Supreme Court rules against Verizon, AT&T over privacy penalties
The U.S. Supreme Court, in an 8-1 decision on Thursday, ruled that the Federal Communication Commission did not need to involve a jury in multimillion dollar enforcement actions against Verizon and AT&T.
The justices weighed in on FCC v. Verizon and FCC v. AT&T, cases where the communications agency handed down $57 million and $47 million penalties against the cell phone carriers, respectively.
The FCC said Verizon and AT&T did not keep customer’s location data appropriately confidential. Through an FCC enforcement action, a trial by jury is not necessary to issue an enforcement notice.
However, lawyers for Verizon and AT&T argued the Seventh Amendment guaranteed them the right to a trial. The majority of justices on the Supreme Court did not agree.
Chief Justice John Roberts said the jury trial was not necessary in this case because the FCC’s enforcement actions did not require the cell phone carriers to pay the fines.
“The Commission cannot hold ‘the existence of a notice of liability or an order of forfeiture’ against a regulated party ‘unless the forfeiture has been paid or a court’ has ordered payment,” Roberts wrote.

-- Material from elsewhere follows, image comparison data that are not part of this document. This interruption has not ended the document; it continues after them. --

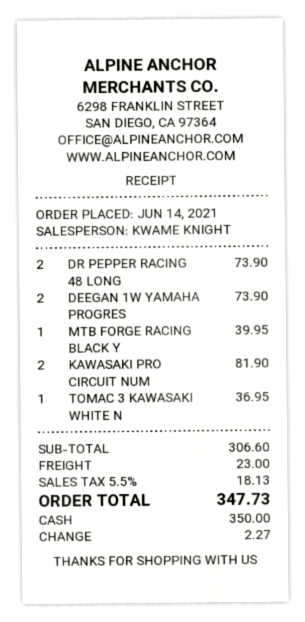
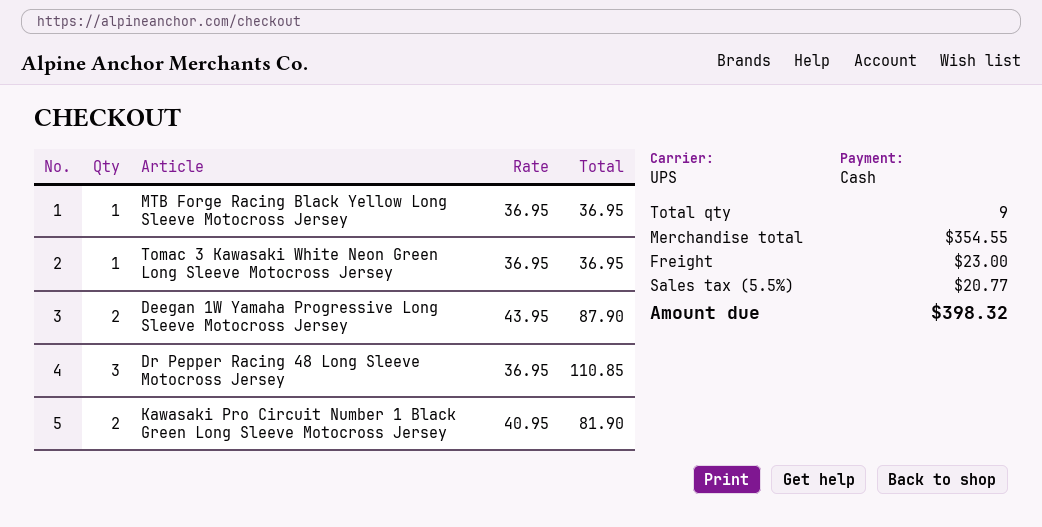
DR PEPPER RACING 48 LONG: 2 for 73.90 -> 3 for 110.85
DEEGAN 1W YAMAHA PROGRES: 2 for 73.90 -> 2 for 87.90
MTB FORGE RACING BLACK Y: 1 for 39.95 -> 1 for 36.95
subtotal: 306.60 -> 354.55
tax: 5.5% = 18.13 -> 5.5% = 20.77
total: 347.73 -> 398.32

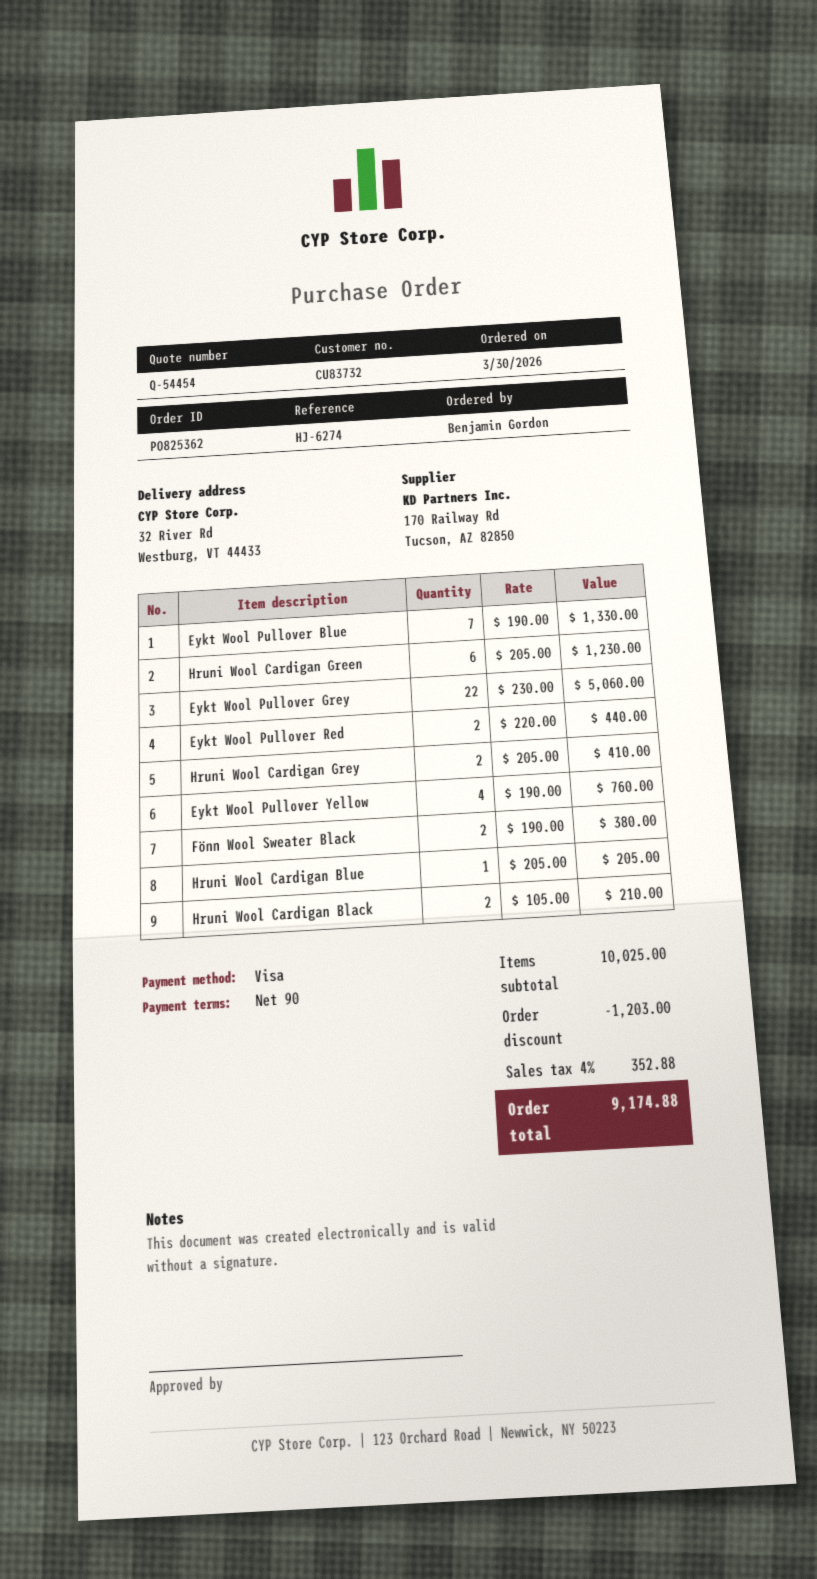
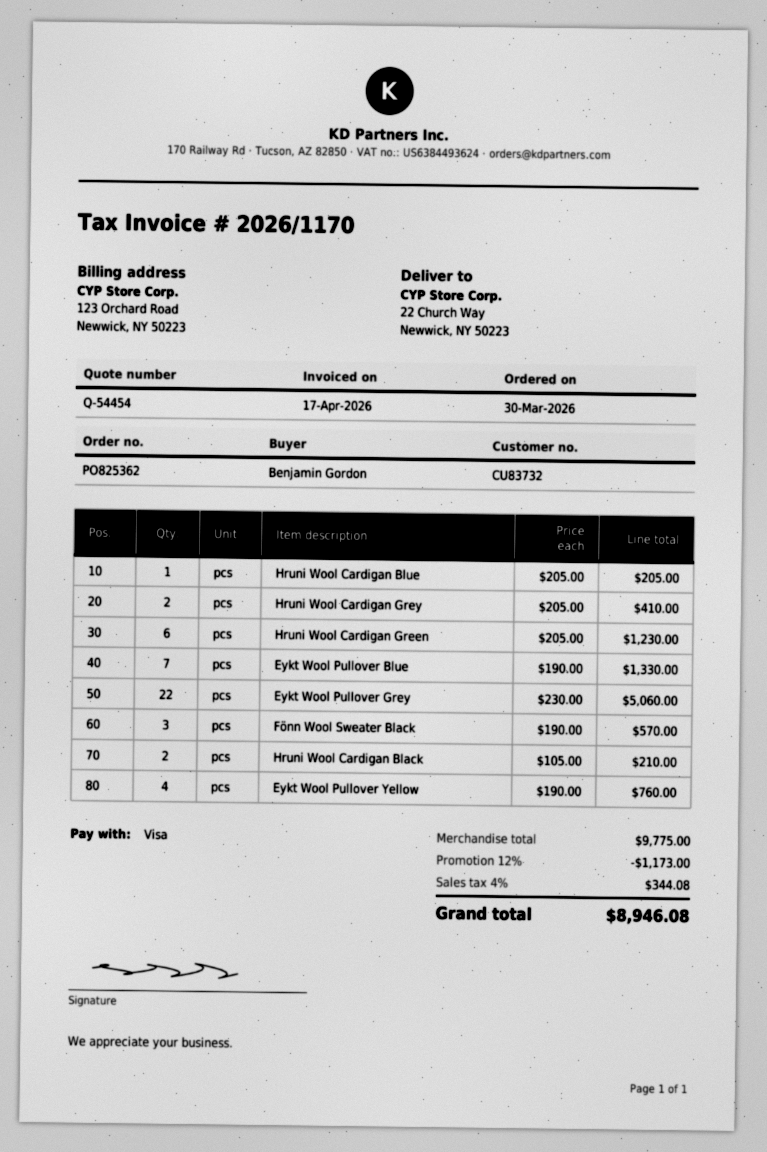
ship to: 32 River Rd, Westburg, VT 44433 -> 22 Church Way, Newwick, NY 50223
Eykt Wool Pullover Red: 2 x 220.00 = 440.00 -> none
Fönn Wool Sweater Black: 2 x 190.00 = 380.00 -> 3 x 190.00 = 570.00
subtotal: 10025.00 -> 9775.00
discount: 1203.00 -> 1173.00
tax: 4% = 352.88 -> 4% = 344.08
total: 9174.88 -> 8946.08

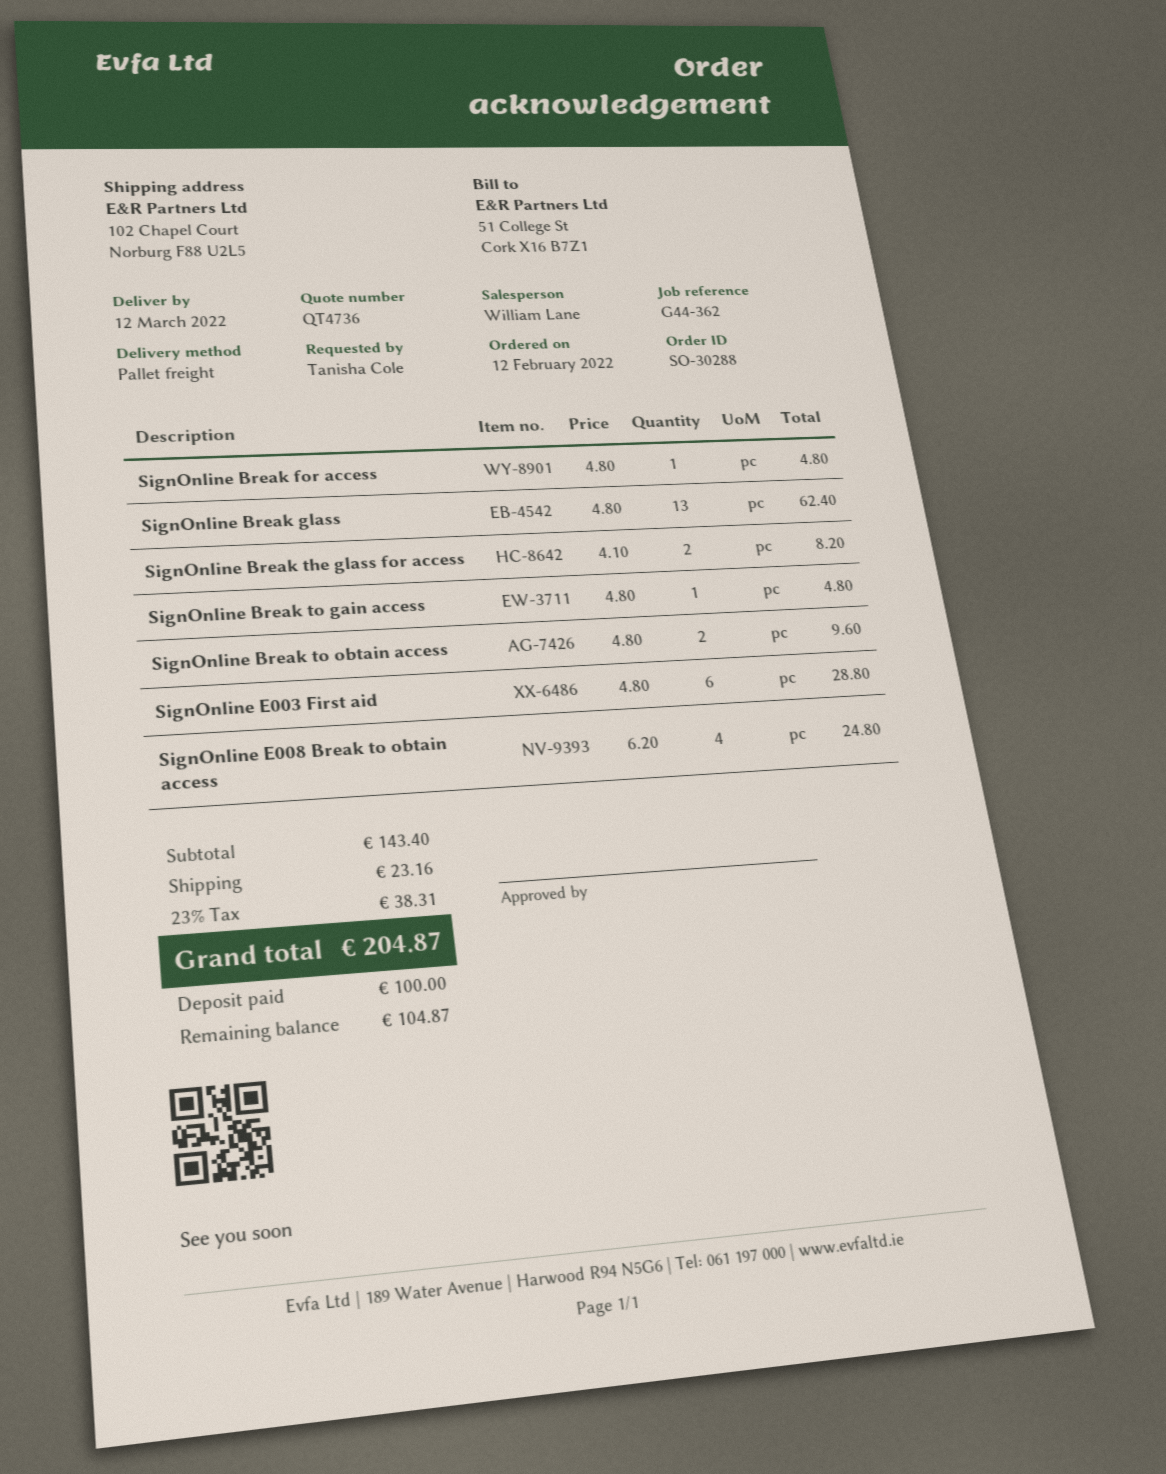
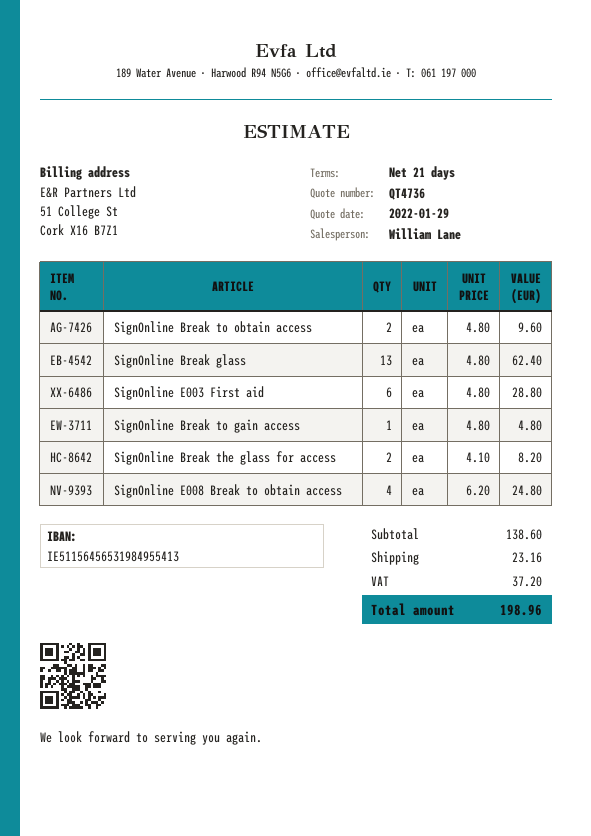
SignOnline Break for access: 1 x 4.80 = 4.80 -> none
subtotal: 143.40 -> 138.60
tax: 38.31 -> 37.20
total: 204.87 -> 198.96

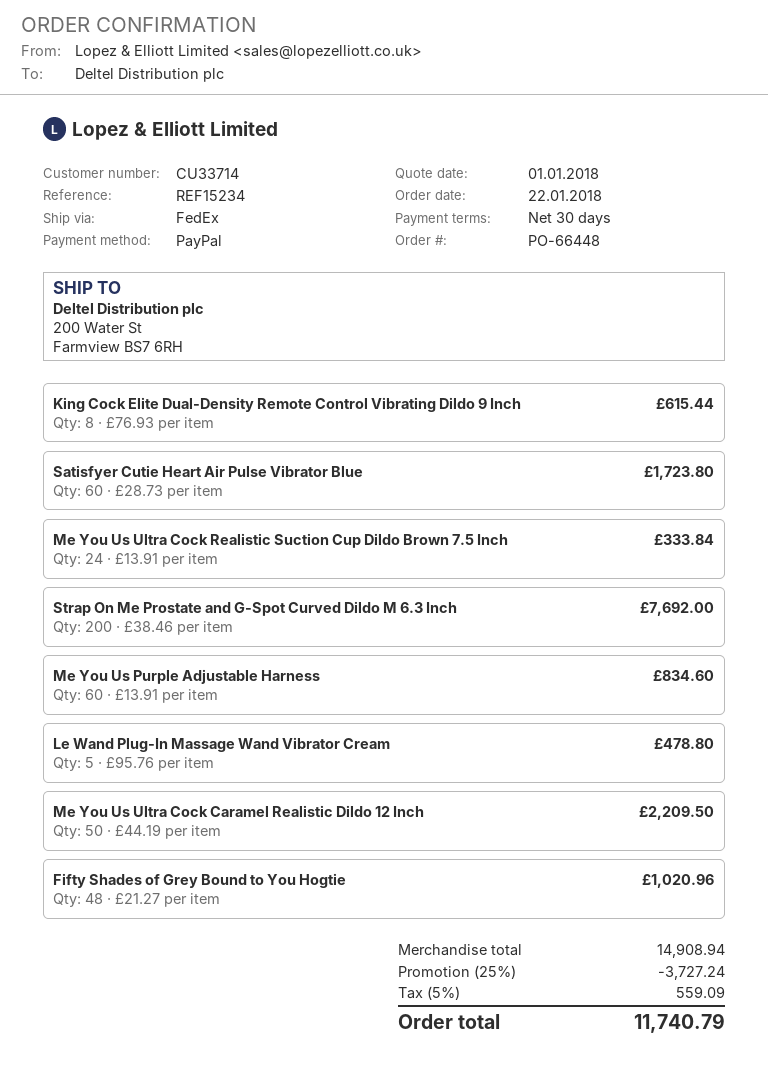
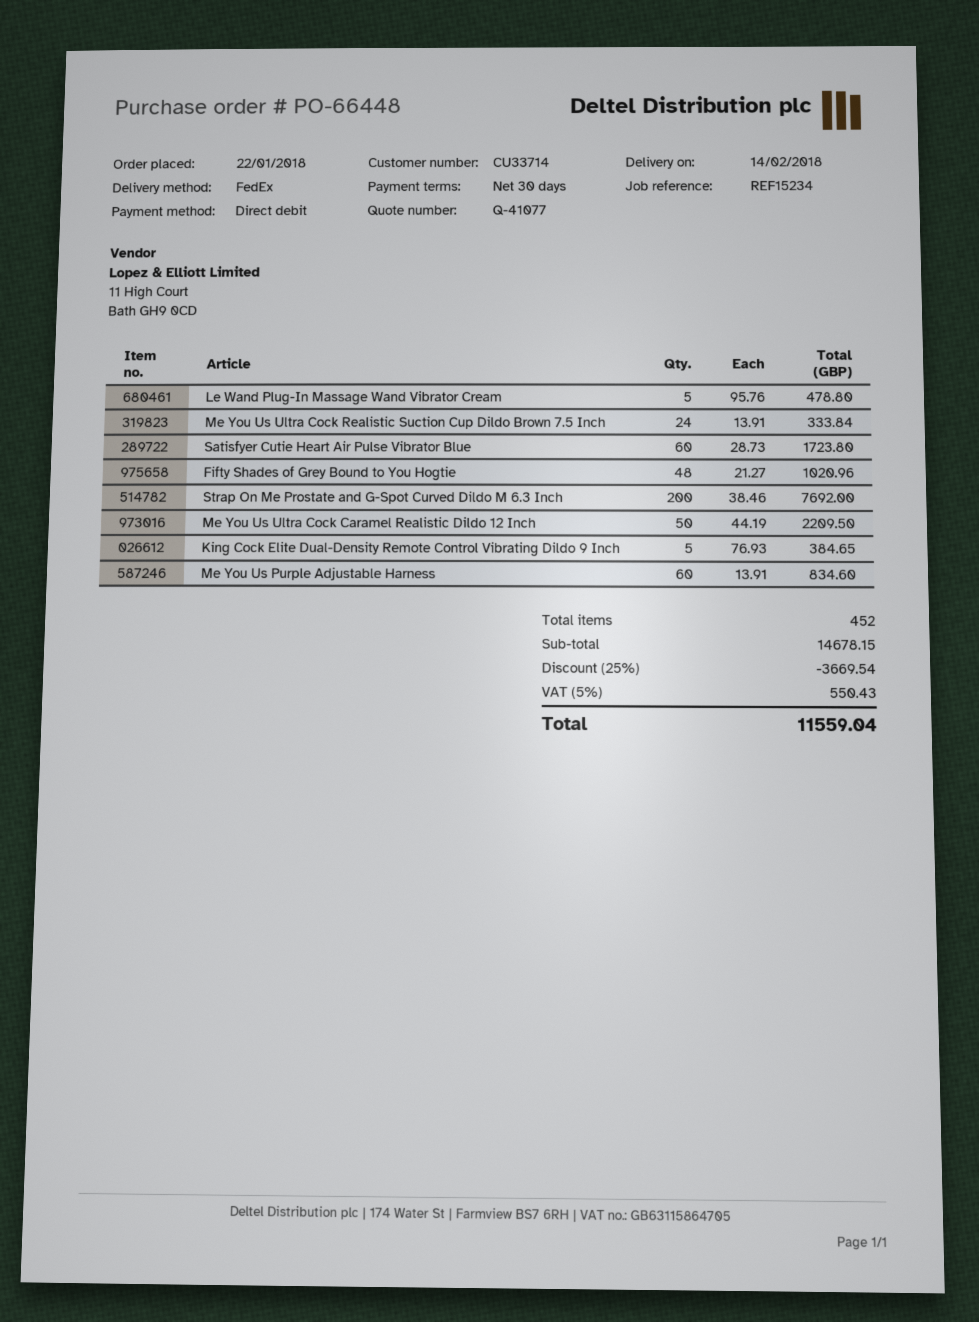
payment method: PayPal -> direct debit
King Cock Elite Dual-Density Remote Control Vibrating Dildo 9 Inch: 8 x 76.93 = 615.44 -> 5 x 76.93 = 384.65
subtotal: 14908.94 -> 14678.15
discount: 25% = 3727.24 -> 25% = 3669.54
tax: 5% = 559.09 -> 5% = 550.43
total: 11740.79 -> 11559.04

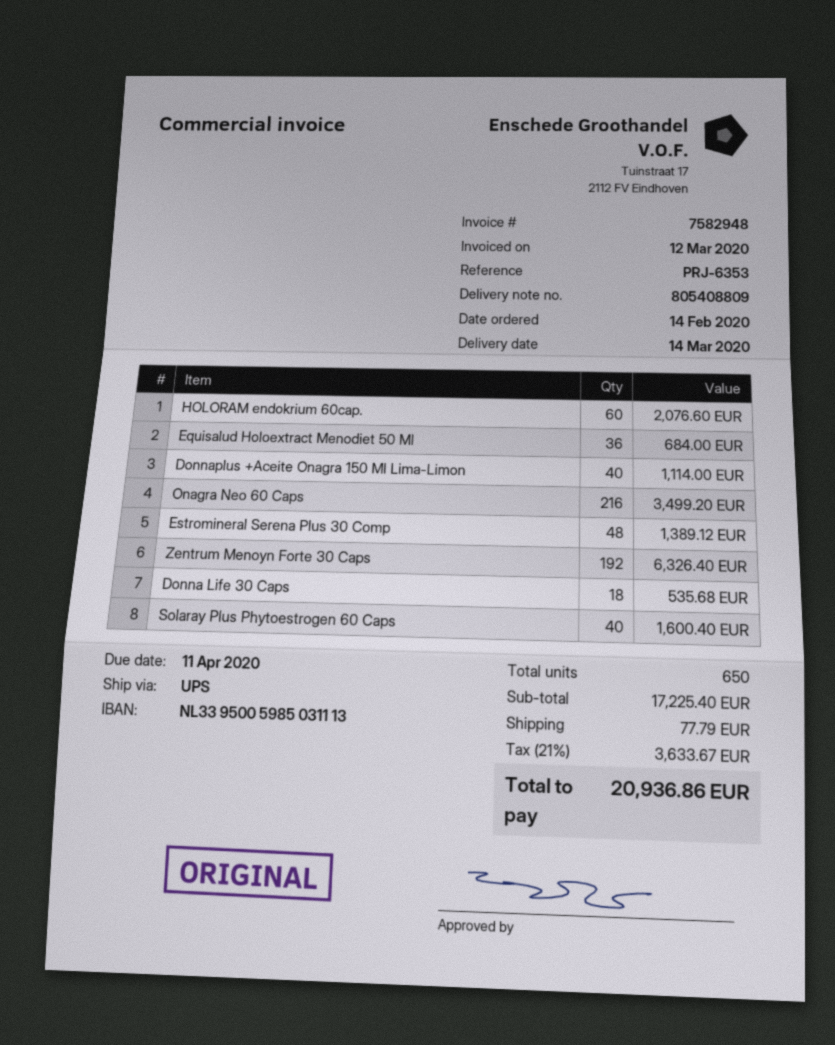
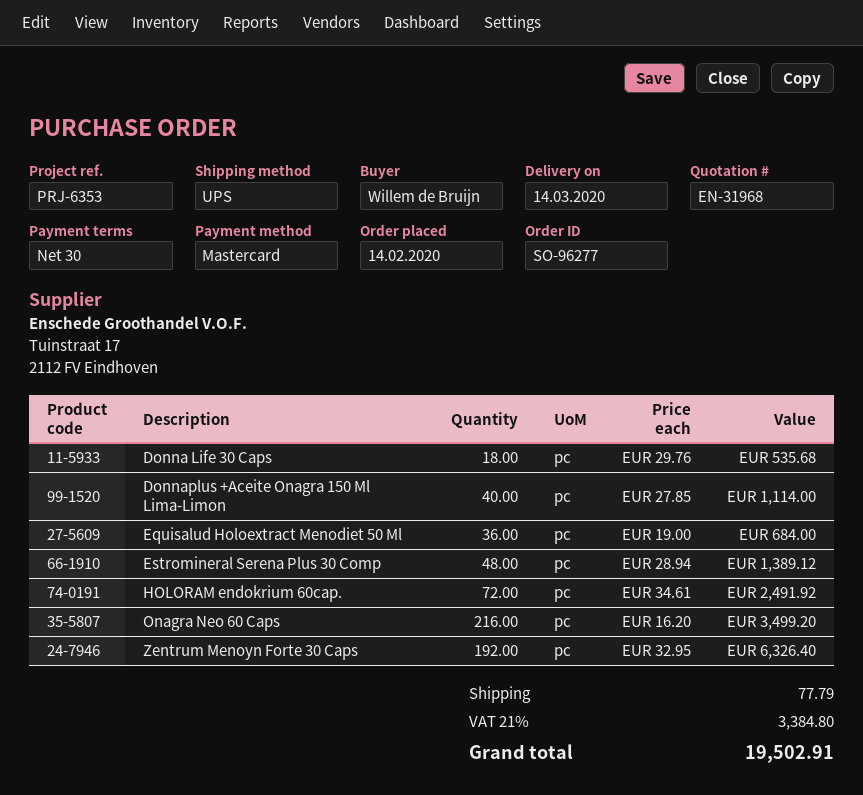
HOLORAM endokrium 60cap.: 60 for 2076.60 -> 72 for 2491.92
Solaray Plus Phytoestrogen 60 Caps: 40 for 1600.40 -> none
tax: 21% = 3633.67 -> 21% = 3384.80
total: 20936.86 -> 19502.91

Verizon and AT&T ultimately paid the penalties the FCC assessed against the two companies. Roberts said the payment was not necessary.
“Under the statute at issue here, the Commission is powerless to visit any adverse consequences on a regulated party who receives a forfeiture order,” Roberts wrote.
Justice Clarence Thomas was the lone dissenter in the case. He said Verizon and AT&T could not have known that the FCC did not have the power to enforce a monetary award. He argued the FCC would have still gone after the two companies seeking a monetary award if they decided not to pay the penalties.
“The Commission took the position that it could issue the orders not because they were nonbinding, but because such orders could be imposed, from start to finish, without the involvemnt of ‘Article III courts,'” Thomas wrote.
Thomas said the commission would have still proceeded to a trial without a jury to recieve the multimillion dollar awards. He called for the high court to take up similar cases on the rights of executive agencies, like the FCC, to determine Constitutional protections.
“Today, the Court punishes AT&T and Verizon for complying with a government order that they in good faith believed was obligatory, diligently preserving their objection to that order, and then litigating that objection so effectively as to cause the Government to change its position years later,” Thomas wrote.